(Saved data entries)
....................

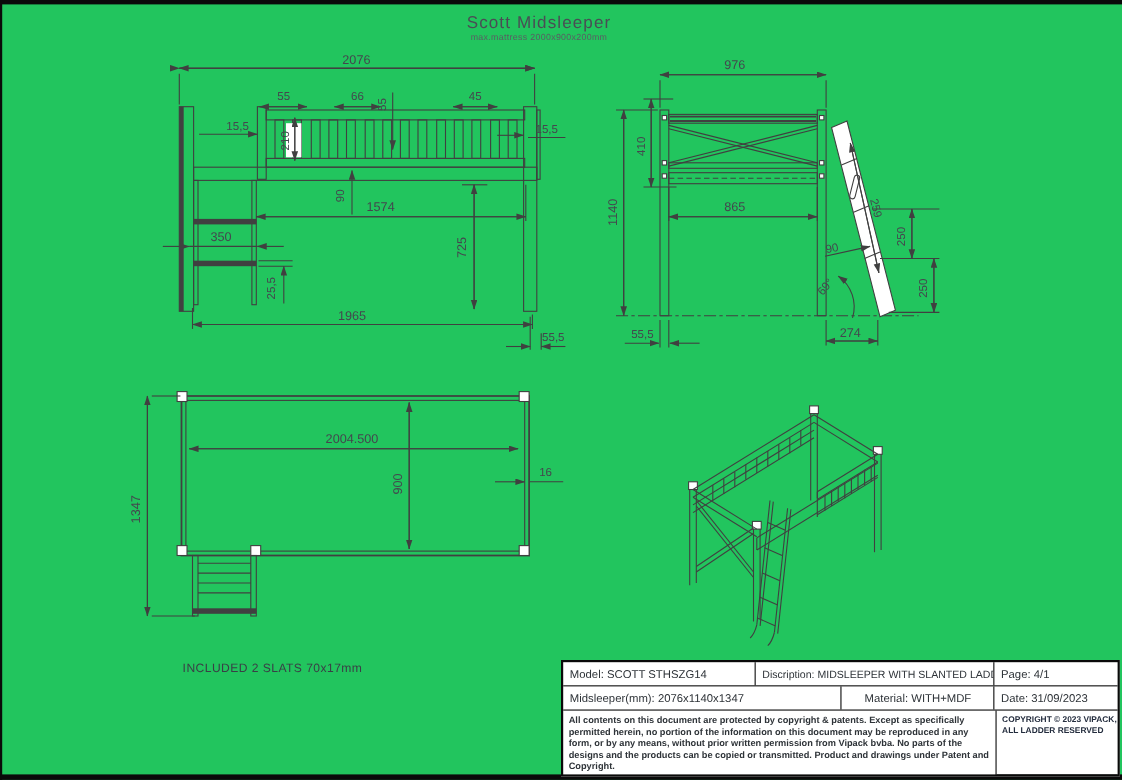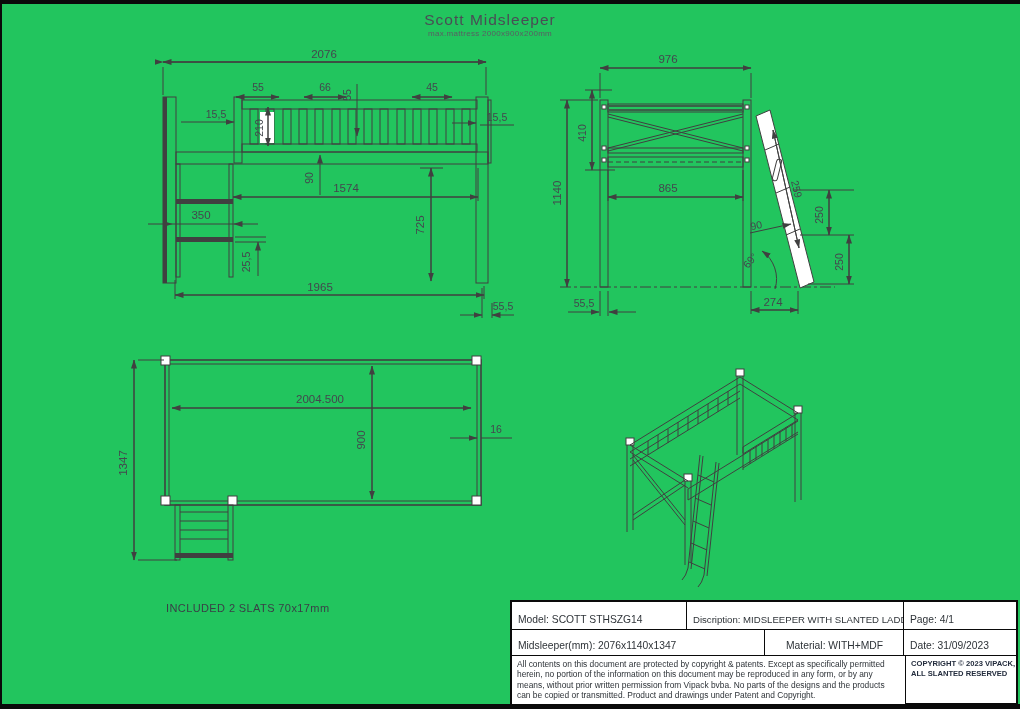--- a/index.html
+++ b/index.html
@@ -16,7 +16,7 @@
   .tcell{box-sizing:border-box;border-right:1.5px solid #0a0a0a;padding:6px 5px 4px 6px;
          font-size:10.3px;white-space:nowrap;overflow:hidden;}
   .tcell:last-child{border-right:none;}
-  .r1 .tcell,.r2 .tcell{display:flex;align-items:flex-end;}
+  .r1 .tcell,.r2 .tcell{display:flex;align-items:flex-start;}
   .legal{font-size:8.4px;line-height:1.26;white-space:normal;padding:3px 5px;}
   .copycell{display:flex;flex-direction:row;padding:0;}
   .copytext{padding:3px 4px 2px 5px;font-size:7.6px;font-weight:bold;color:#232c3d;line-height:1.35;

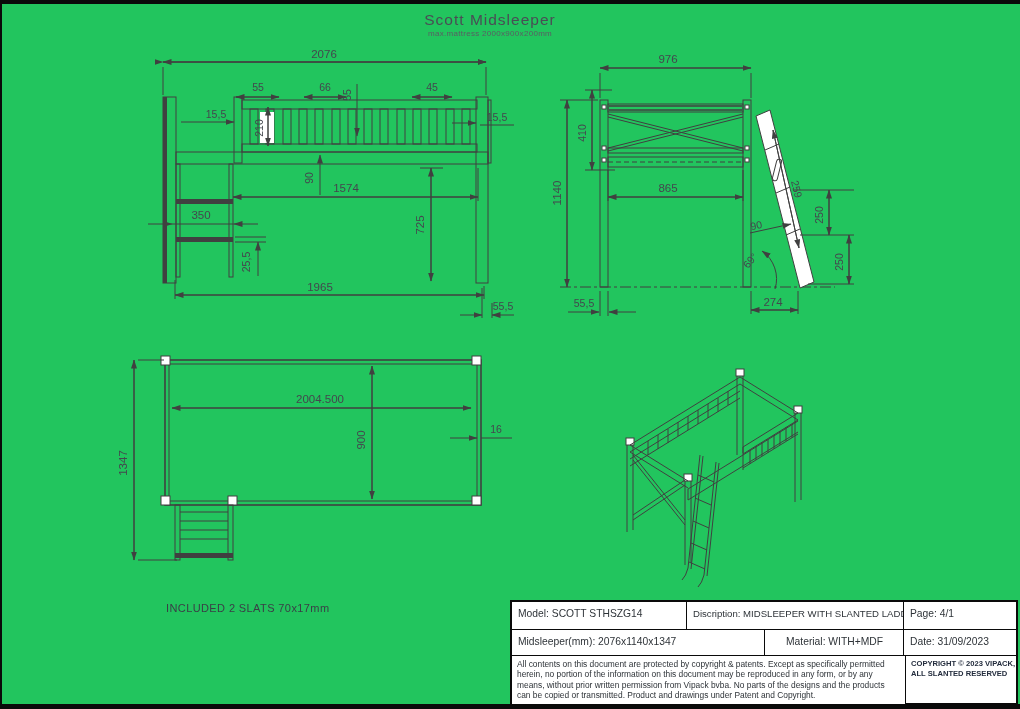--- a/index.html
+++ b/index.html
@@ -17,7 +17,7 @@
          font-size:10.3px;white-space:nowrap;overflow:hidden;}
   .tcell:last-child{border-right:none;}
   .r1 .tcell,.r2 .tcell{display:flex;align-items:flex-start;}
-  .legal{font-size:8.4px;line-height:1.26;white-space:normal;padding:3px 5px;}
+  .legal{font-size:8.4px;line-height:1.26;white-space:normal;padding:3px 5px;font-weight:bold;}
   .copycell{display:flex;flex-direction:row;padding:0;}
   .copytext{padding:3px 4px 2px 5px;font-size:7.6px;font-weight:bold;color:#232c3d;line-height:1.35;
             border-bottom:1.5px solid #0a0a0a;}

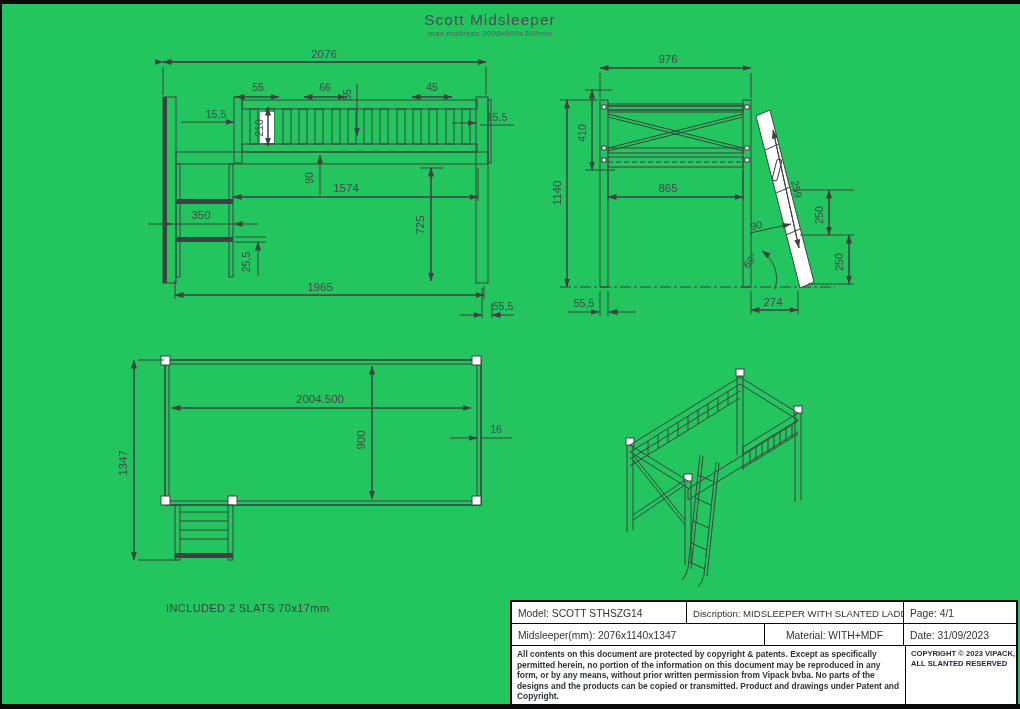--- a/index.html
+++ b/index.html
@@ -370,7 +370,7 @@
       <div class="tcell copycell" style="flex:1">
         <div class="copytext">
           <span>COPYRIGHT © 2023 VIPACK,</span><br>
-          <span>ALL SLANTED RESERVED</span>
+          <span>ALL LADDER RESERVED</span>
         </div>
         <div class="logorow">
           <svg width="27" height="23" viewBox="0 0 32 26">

....................

[Requirement]
The sole thing to report is how many lines in the data hold the string "white".

[Exercise result]
5